## What to work on
Going through the entries below, copy out each line that contains "like".
- Opening Delimiter -
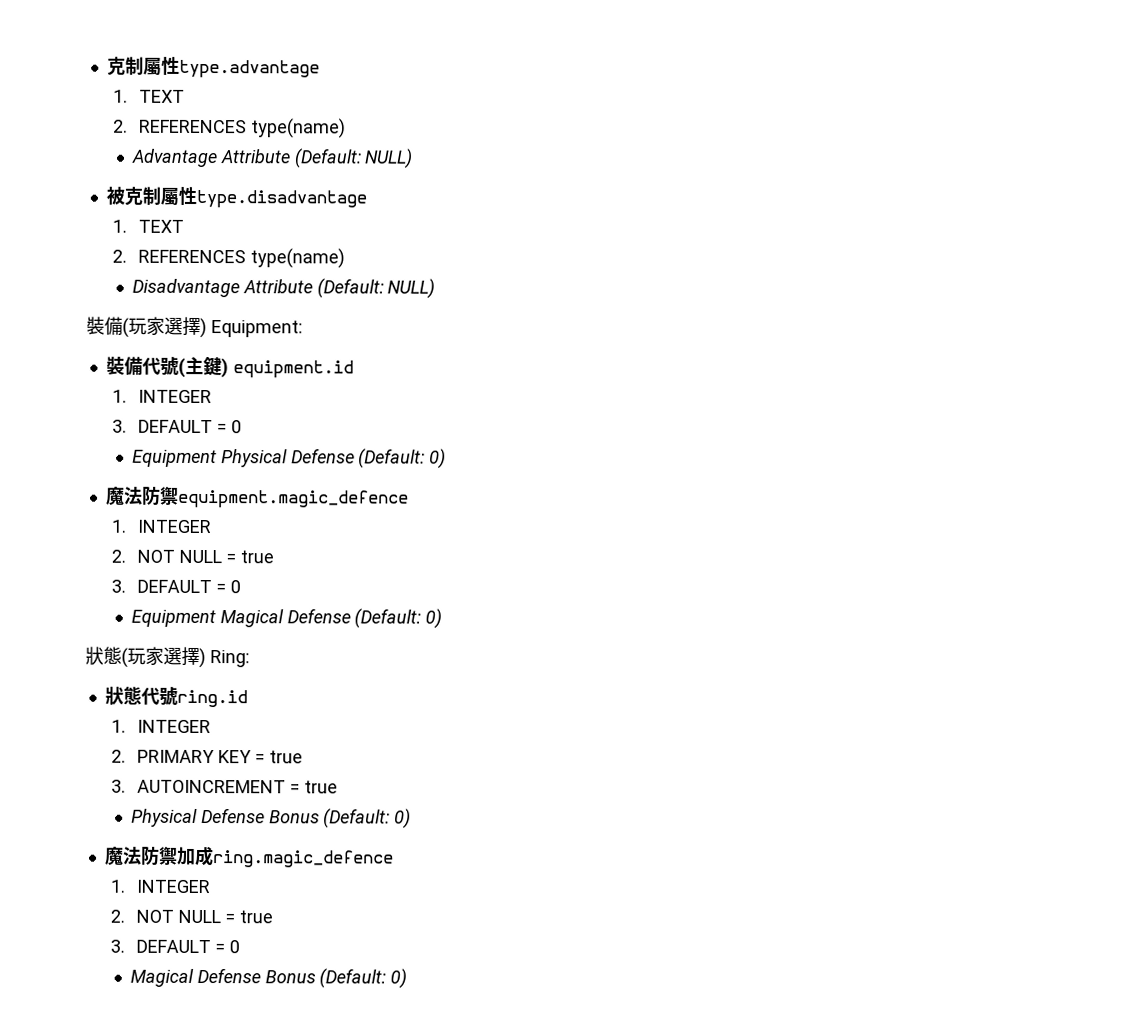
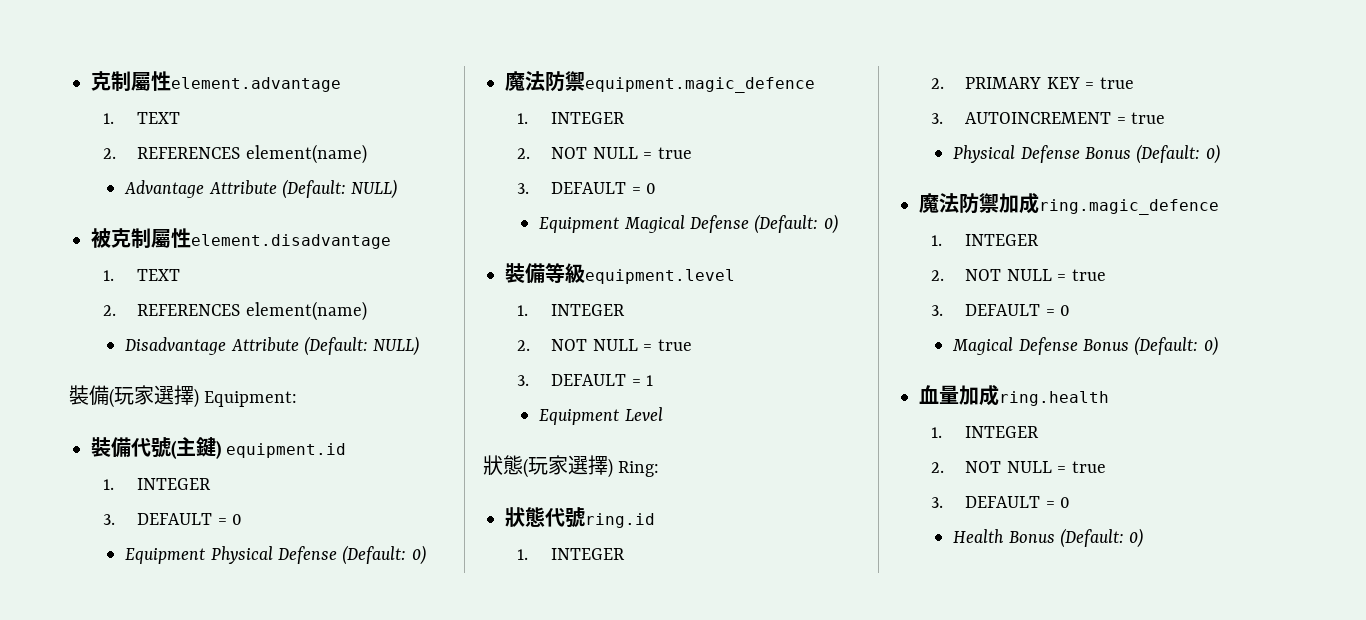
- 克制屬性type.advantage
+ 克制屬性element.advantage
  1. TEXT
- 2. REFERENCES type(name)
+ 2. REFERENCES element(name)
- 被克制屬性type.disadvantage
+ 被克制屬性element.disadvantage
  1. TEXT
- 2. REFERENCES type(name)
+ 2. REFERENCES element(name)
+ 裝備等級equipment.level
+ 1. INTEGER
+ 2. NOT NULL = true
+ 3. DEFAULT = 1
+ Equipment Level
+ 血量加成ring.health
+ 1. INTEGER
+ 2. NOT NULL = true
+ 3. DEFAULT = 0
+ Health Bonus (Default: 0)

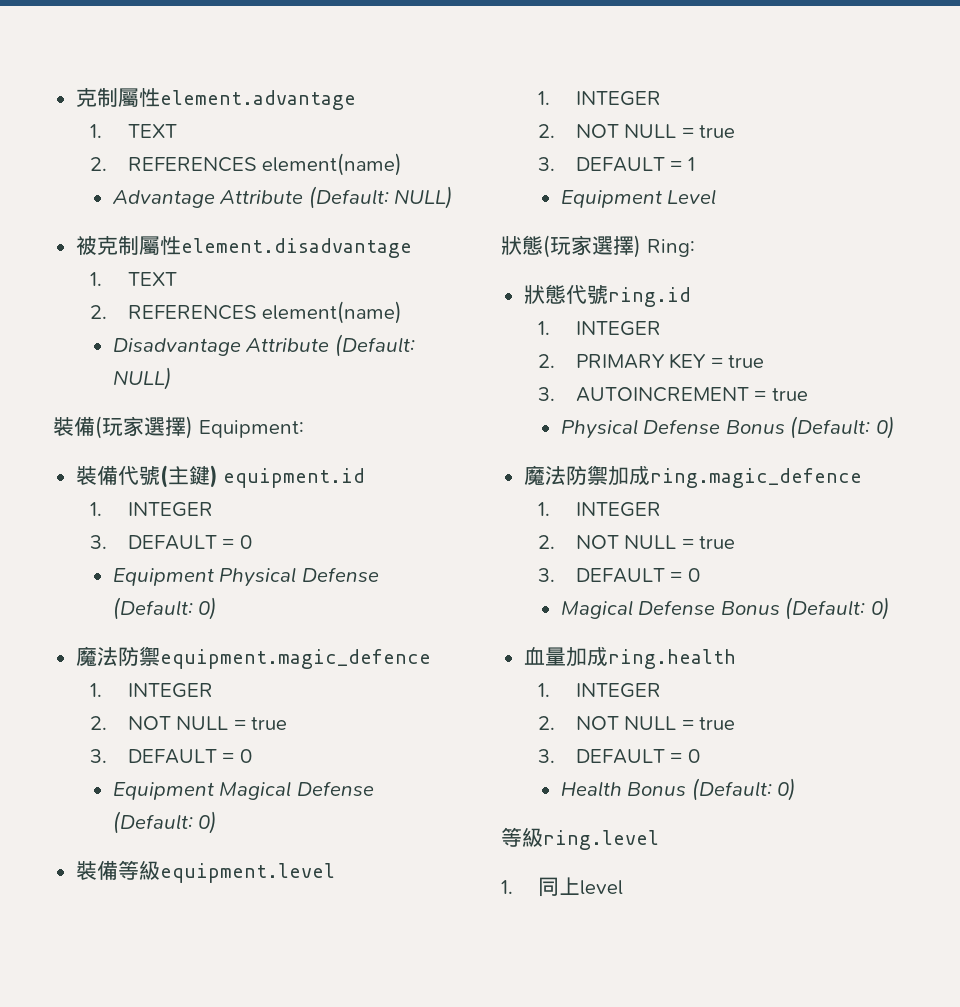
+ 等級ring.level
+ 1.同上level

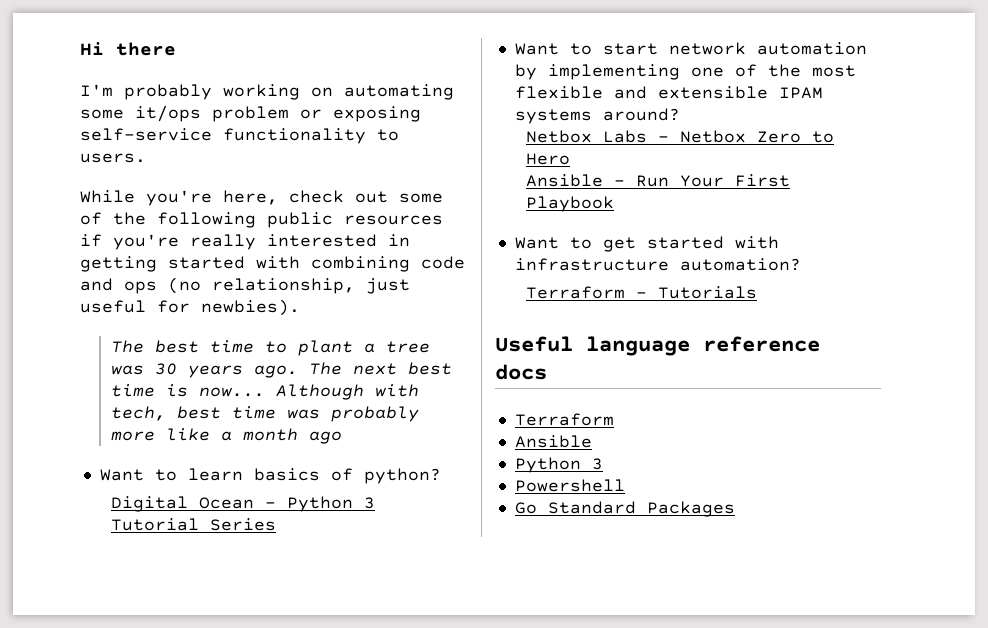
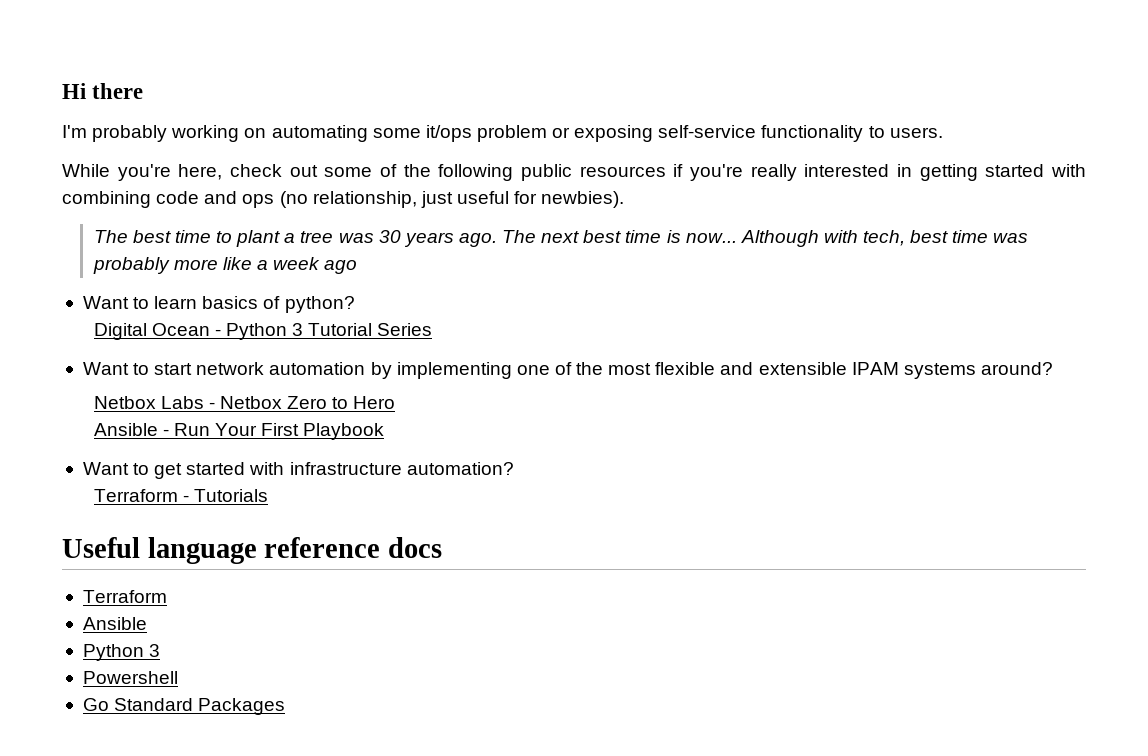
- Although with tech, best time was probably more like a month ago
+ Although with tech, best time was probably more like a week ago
- Closing Delimiter -
## Exercise result
- Although with tech, best time was probably more like a month ago
+ Although with tech, best time was probably more like a week ago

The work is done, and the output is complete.